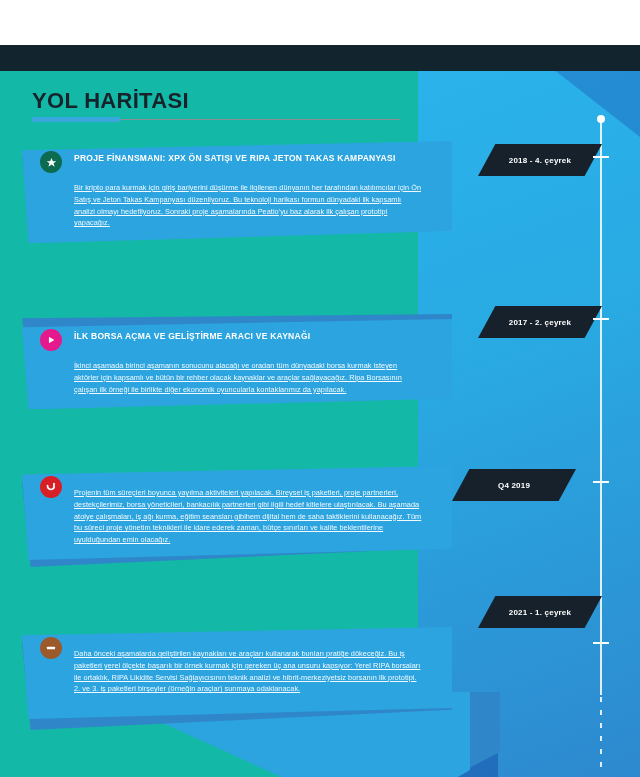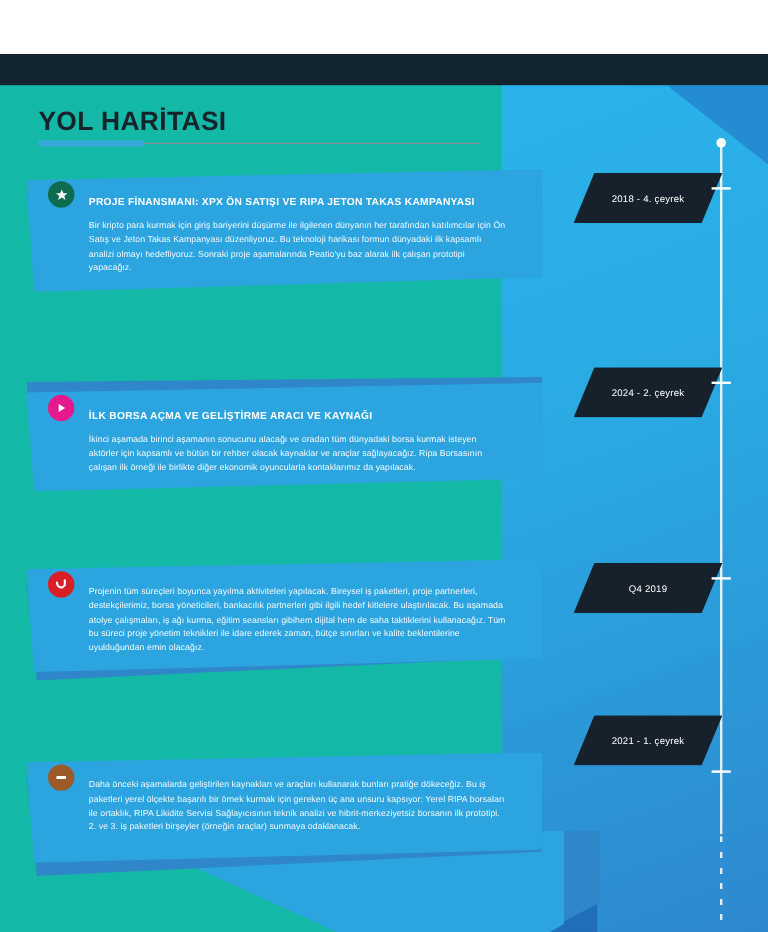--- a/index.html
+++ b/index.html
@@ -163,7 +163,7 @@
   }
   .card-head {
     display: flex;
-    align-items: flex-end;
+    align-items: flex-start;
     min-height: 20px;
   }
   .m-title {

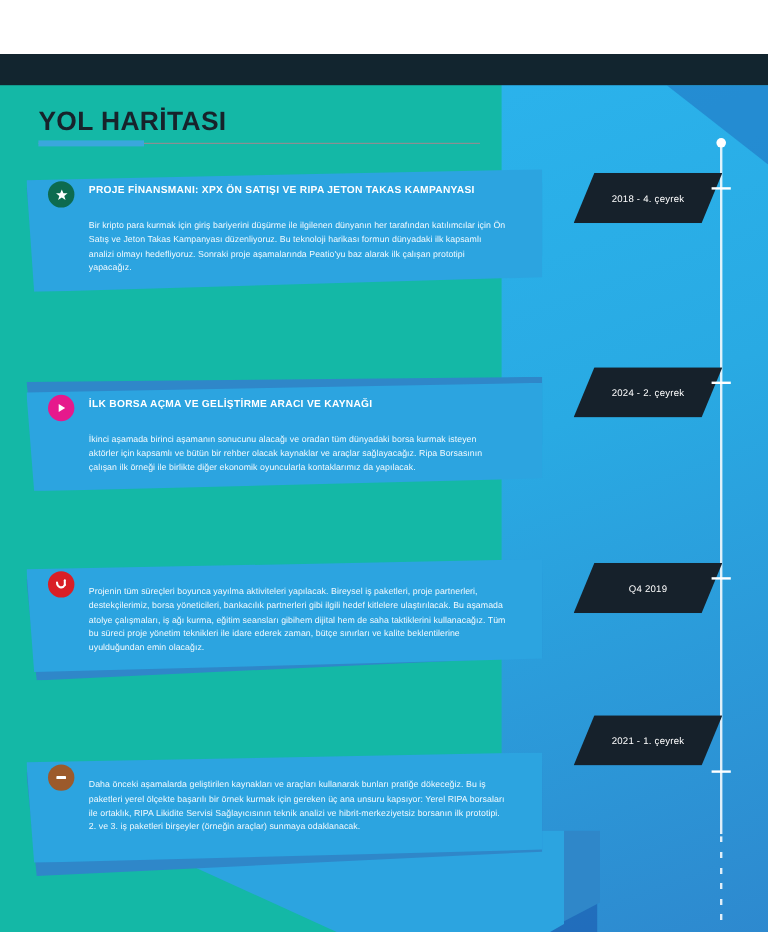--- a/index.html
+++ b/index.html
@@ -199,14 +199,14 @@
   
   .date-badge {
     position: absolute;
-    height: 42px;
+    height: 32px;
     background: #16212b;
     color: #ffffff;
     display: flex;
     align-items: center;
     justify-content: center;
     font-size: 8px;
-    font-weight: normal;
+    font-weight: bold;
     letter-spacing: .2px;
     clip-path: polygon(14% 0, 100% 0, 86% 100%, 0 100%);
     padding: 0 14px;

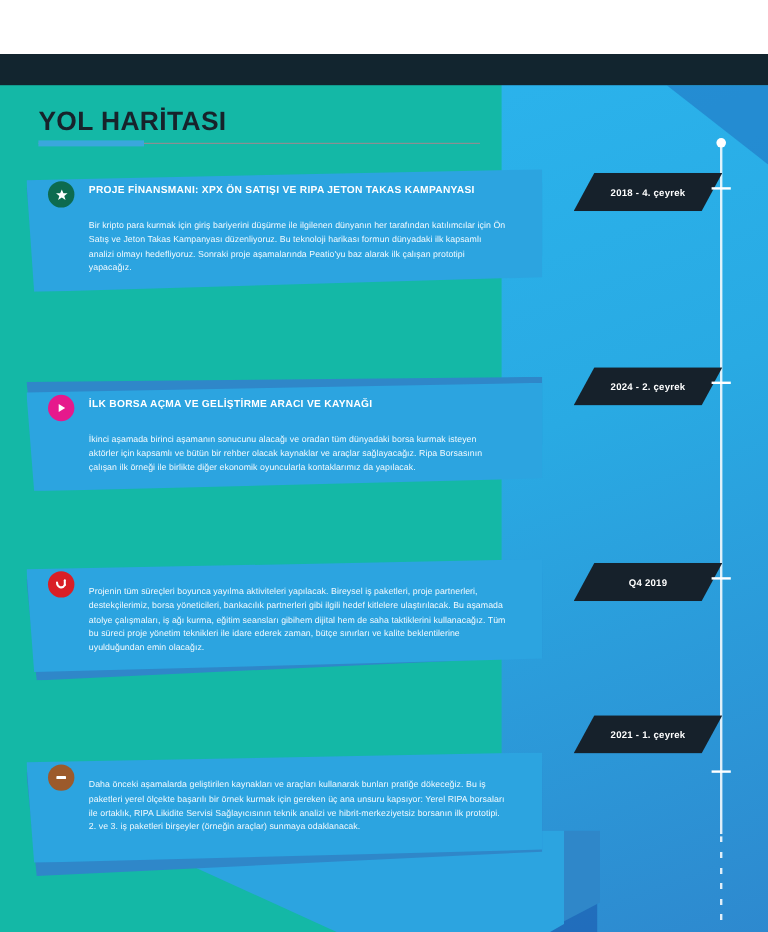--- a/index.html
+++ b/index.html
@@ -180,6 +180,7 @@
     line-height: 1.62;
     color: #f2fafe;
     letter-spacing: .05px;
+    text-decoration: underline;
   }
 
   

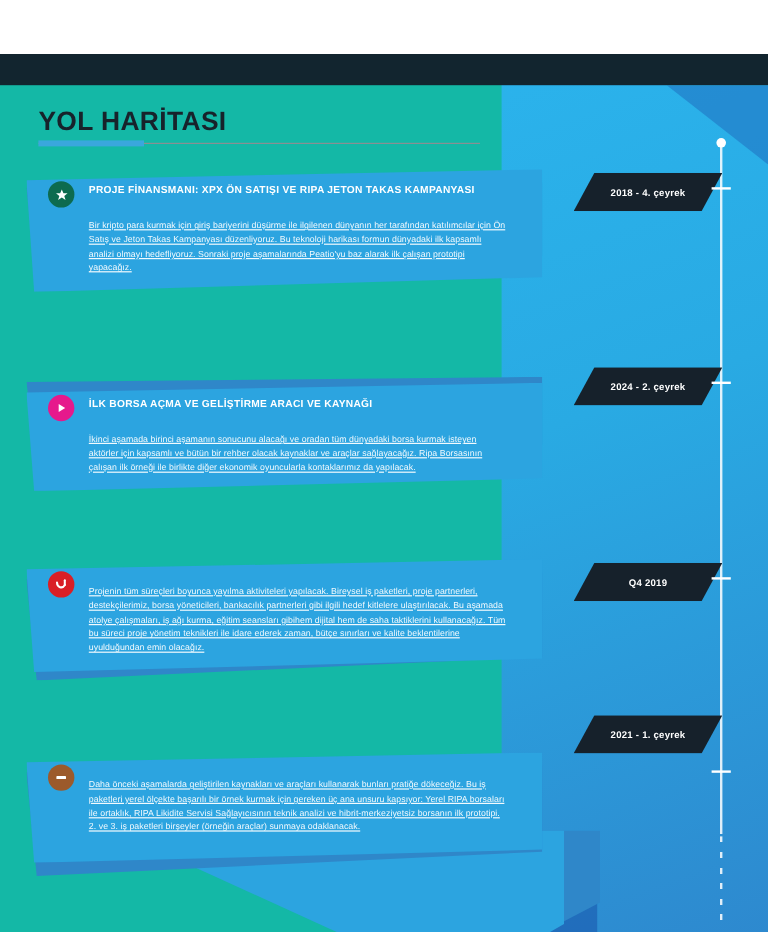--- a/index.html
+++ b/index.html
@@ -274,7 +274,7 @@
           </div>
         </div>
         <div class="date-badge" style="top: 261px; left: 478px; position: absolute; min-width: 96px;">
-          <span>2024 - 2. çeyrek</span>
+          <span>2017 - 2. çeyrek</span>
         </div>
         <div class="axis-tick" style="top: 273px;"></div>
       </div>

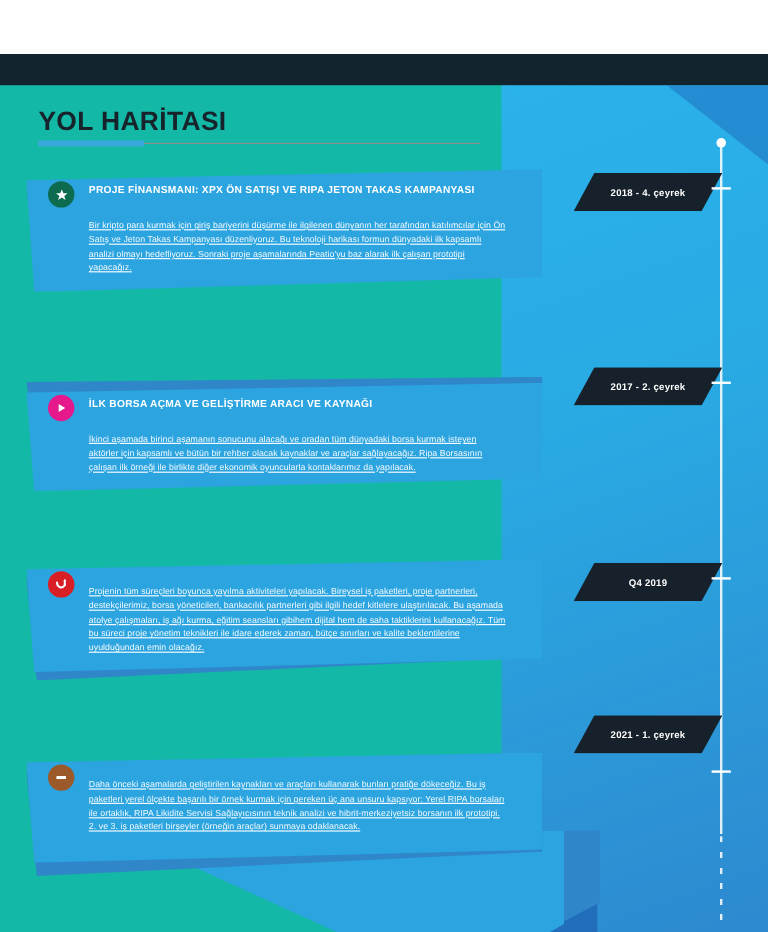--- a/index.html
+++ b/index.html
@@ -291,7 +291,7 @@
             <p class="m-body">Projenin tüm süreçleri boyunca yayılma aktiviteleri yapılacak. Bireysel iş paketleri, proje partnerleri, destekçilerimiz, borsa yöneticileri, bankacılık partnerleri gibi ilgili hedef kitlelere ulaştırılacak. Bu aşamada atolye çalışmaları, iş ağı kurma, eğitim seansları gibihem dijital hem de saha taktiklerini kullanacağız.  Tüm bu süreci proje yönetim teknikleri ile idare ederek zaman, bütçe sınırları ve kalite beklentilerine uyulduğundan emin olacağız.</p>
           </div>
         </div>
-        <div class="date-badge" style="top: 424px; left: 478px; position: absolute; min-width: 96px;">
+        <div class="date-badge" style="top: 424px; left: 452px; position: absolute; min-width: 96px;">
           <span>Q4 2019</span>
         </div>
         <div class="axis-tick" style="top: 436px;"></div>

* * *

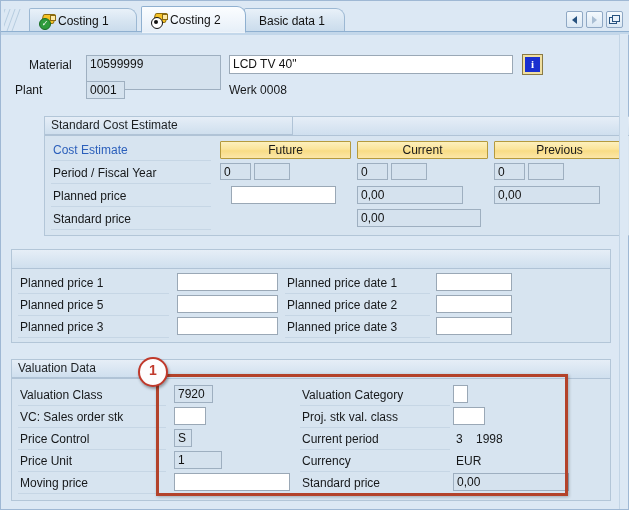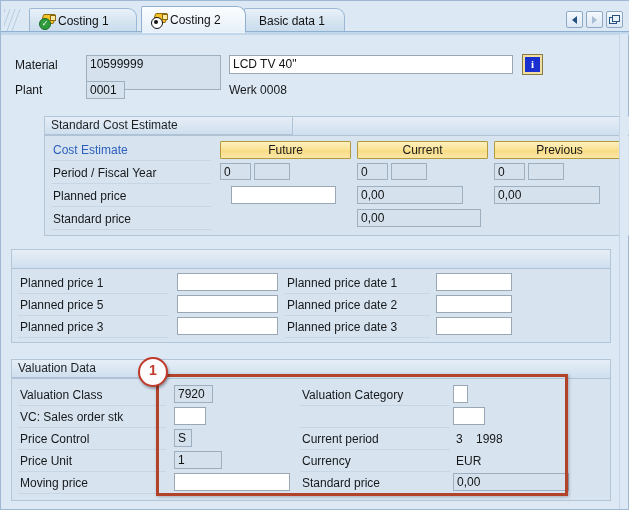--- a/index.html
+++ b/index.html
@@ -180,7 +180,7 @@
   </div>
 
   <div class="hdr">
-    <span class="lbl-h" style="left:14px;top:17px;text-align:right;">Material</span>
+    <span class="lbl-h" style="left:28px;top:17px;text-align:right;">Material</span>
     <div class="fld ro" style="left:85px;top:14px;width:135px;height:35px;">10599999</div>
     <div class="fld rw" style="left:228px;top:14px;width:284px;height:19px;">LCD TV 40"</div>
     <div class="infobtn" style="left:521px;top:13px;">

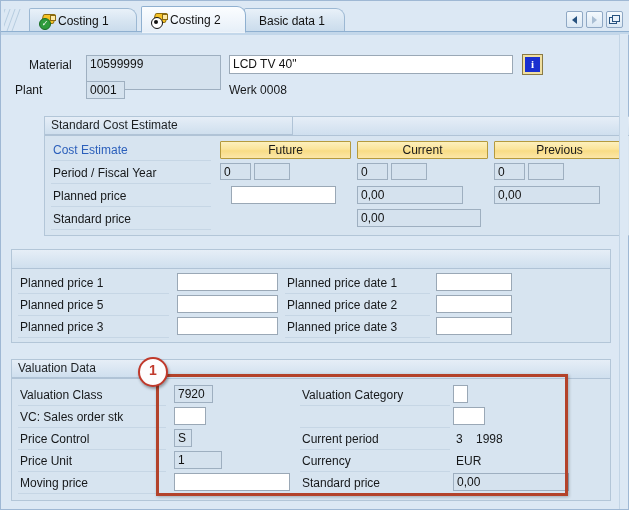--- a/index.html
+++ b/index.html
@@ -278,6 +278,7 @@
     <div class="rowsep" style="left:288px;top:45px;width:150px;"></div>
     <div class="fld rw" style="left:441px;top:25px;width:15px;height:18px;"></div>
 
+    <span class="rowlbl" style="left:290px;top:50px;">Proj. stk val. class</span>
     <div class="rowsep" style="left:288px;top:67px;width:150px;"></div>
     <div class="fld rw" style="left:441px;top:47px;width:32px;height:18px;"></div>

● Exercise prompt: Tally the lines of the records holding the word "center", then state only the tally.

● Your solution: 2